The Dark Side of AI #5: AI's Threat to Journalism, OpenAI's Inhumane Labor Practices, and Social Media's Fake Friend Phenomenon
Can we still read trust the news online, or has AI already taken control? AI models save lives, but also sometimes destroy the lives of those who train them... Will social networks further disrupt society by making it more narcissistic through the addition of fake friends? Ready to find out all this and more in The Dark Side of AI#5?
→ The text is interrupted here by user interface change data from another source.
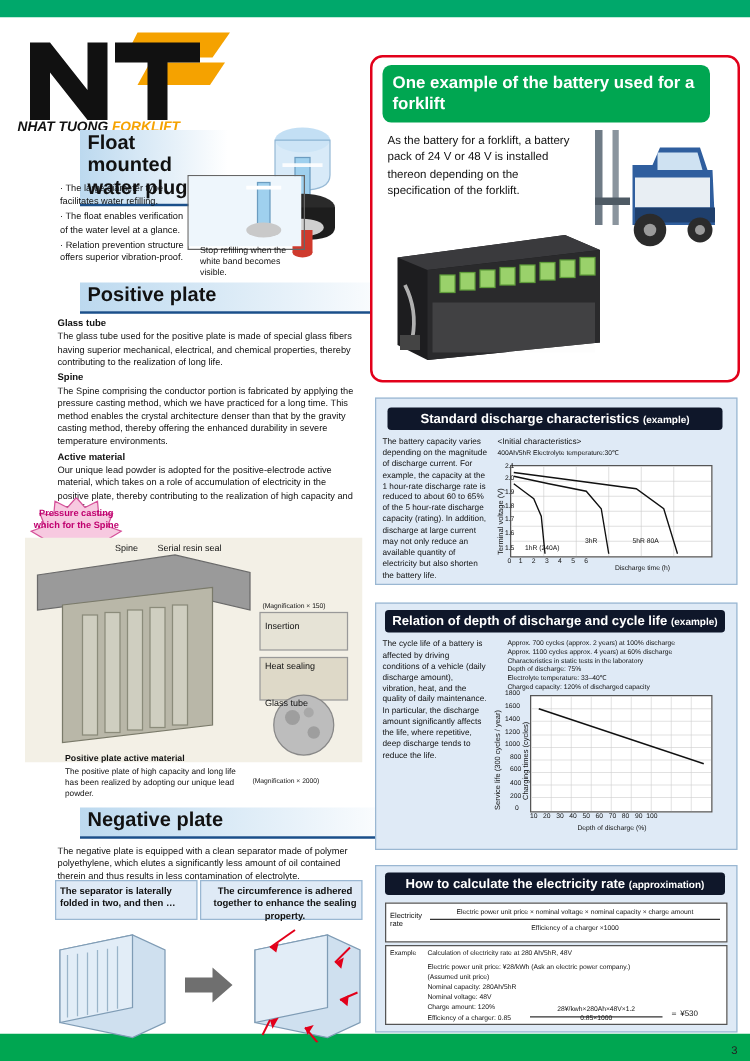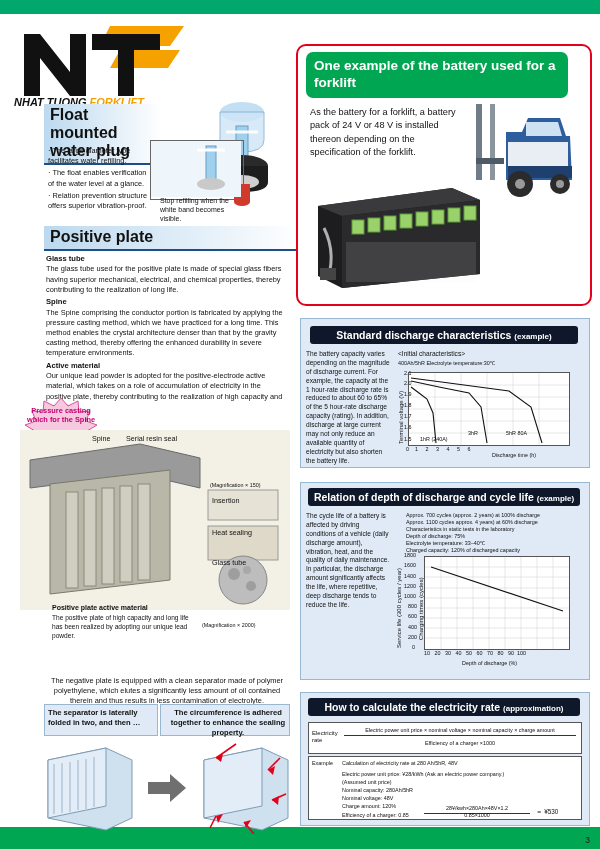--- a/index.html
+++ b/index.html
@@ -26,20 +26,21 @@
   .logo-sub .f{color:#f5a200;}
 
   
   .h-bar{
     position:absolute;
     font-size:16px;font-weight:bold;color:#111;
     padding:2px 6px 3px 6px;
     background:linear-gradient(to right,#bcd9ef 0%, #eaf3fa 70%, #ffffff 100%);
     border-bottom:2px solid #1a4f8a;
     line-height:1.1;
+    margin-left:20px;
   }
   .h-bar.two{line-height:1.12;}
 
   .blk{position:absolute;font-size:7.4px;line-height:1.38;color:#111;}
   .blk b{font-size:7.6px;}
   .lbl{position:absolute;font-size:7px;color:#111;}
   .lbl-l{position:absolute;font-size:7.2px;color:#111;}
 
   
   .float-box{position:absolute;left:150px;top:140px;width:92px;height:58px;border:1px solid #666;}
@@ -192,21 +193,22 @@
   <div class="lbl-l" style="left:126px;top:434px;">Serial resin seal</div>
   <div class="tiny" style="left:210px;top:482px;">(Magnification × 150)</div>
   <div class="lbl-l" style="left:212px;top:496px;">Insertion</div>
   <div class="lbl-l" style="left:212px;top:528px;">Heat sealing</div>
   <div class="lbl-l" style="left:212px;top:558px;">Glass tube</div>
   <div class="tiny" style="left:202px;top:622px;">(Magnification × 2000)</div>
 
   <div class="capb" style="left:52px;top:604px;">Positive plate active material</div>
   <div class="cap" style="left:52px;top:614px;width:140px;line-height:1.35;">The positive plate of high capacity and long life has been realized by adopting our unique lead powder.</div>
 
-  <div class="blk" style="left:46px;top:676px;width:242px;text-align:center;">The negative plate is equipped with a clean separator made of polymer polyethylene, which elutes a significantly less amount of oil contained therein and thus results in less contamination of electrolyte.</div>
+  <div class="h-bar" style="left:44px;top:646px;width:244px;">Negative plate</div>
+  <div class="blk" style="left:46px;top:676px;width:242px;">The negative plate is equipped with a clean separator made of polymer polyethylene, which elutes a significantly less amount of oil contained therein and thus results in less contamination of electrolyte.</div>
 
   <div class="negbox" style="left:44px;top:704px;width:112px;height:30px;"></div>
   <div class="negtitle" style="left:48px;top:708px;width:104px;">The separator is laterally folded in two, and then …</div>
   <div class="negbox" style="left:160px;top:704px;width:128px;height:30px;"></div>
   <div class="negtitle" style="left:168px;top:708px;width:120px;text-align:center;">The circumference is adhered together to enhance the sealing property.</div>
 
   <div class="illus" style="left:40px;top:742px;width:250px;height:92px;">
     <svg width="250" height="92" viewBox="0 0 250 92">
       <polygon points="8,18 66,6 92,18 92,76 66,88 8,76" fill="#cfe0ef" stroke="#7f9cb5"></polygon>
       <polygon points="8,18 66,6 66,64 8,76" fill="#e2edf7" stroke="#7f9cb5"></polygon>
Is AI on the brink of replacing editors and journalists? It's a possibility that's being explored in several countries, including Australia. News Corp Australia, one of the biggest media players in the land down under, just announced that they're using AI to churn out up to 3,000 news articles a week! These pieces cover everything from gas prices to local news and weather. It's all pretty mundane stuff, but there's no indication that it's AI-generated. And that's where the danger lies! Since AI models are trained by private companies, they could skew how information is interpreted and presented. It's like fake news by default...
Though the company insists that all news items have been vetted by journalists, there's no concrete way to verify this. We're left to trust that the company has the best intentions for this section, which makes up nearly 55% of its newspaper subscriptions.
Not a day goes by without AI revolutionizing some aspect of our daily lives. Sadly, this revolution sometimes comes at the expense of the people who shape AI models. This was recently voiced by Mophat Okiny, a Kenyan former moderator for OpenAI's ChatGPT model.
Hired by the California-based company Sama, 51 Kenyans were tasked with reviewing up to 700 text passages a day to keep ChatGPT running smoothly. But the job had a dark side, with many texts and images depicting graphic scenes of violence, self-mutilation, murder, rape, necrophilia, child abuse, bestiality, and incest.
Unprepared for the daily onslaught of violence, Mophat and his colleagues endured for several months, earning wages between $1.46 to $3.74 an hour. It wasn't until OpenAI abruptly ended the contract that many realized the toll it had taken on their mental health.
Recognizing that Kenya is a hub for the data-labeling industry and that others may face similar challenges, these moderators are now pushing for legislation to recognize harmful content as an occupational hazard. As of now, OpenAI has not responded to the allegations and continues to roll out new features for the enjoyment of as many people as possible.
Social media has undoubtedly transformed how we communicate, for better or for worse. But what if the worst is yet to come, through the rise of AI-generated fake friends? It might sound far-fetched, but it's not a new idea! Back in the early 2000s, every MySpace user had a default friend named Tom. Fast forward to today, and we have "My AI" on Snapchat, a virtual buddy designed to be your confidant.
If chatting with an AI can persuade some folks to plot against the Queen of England, just imagine the havoc this technology could wreak on social media. We might be on the brink of a new kind of narcissism, fueled by a virtual friend who flatters you non-stop. After all, you're perfect, right? Unlike real friends, AI, with its insight into your interests and thought patterns, can tailor everything to suit you perfectly.
It's a risky path, and experts like Andrew Byrne and Julie M. Albright are already sounding the alarm. Some people have even married their virtual assistants! Fortunately, as author Theo Priestley puts it so well: this coming mental health crisis will be treatable by a therapist, who will be another AI.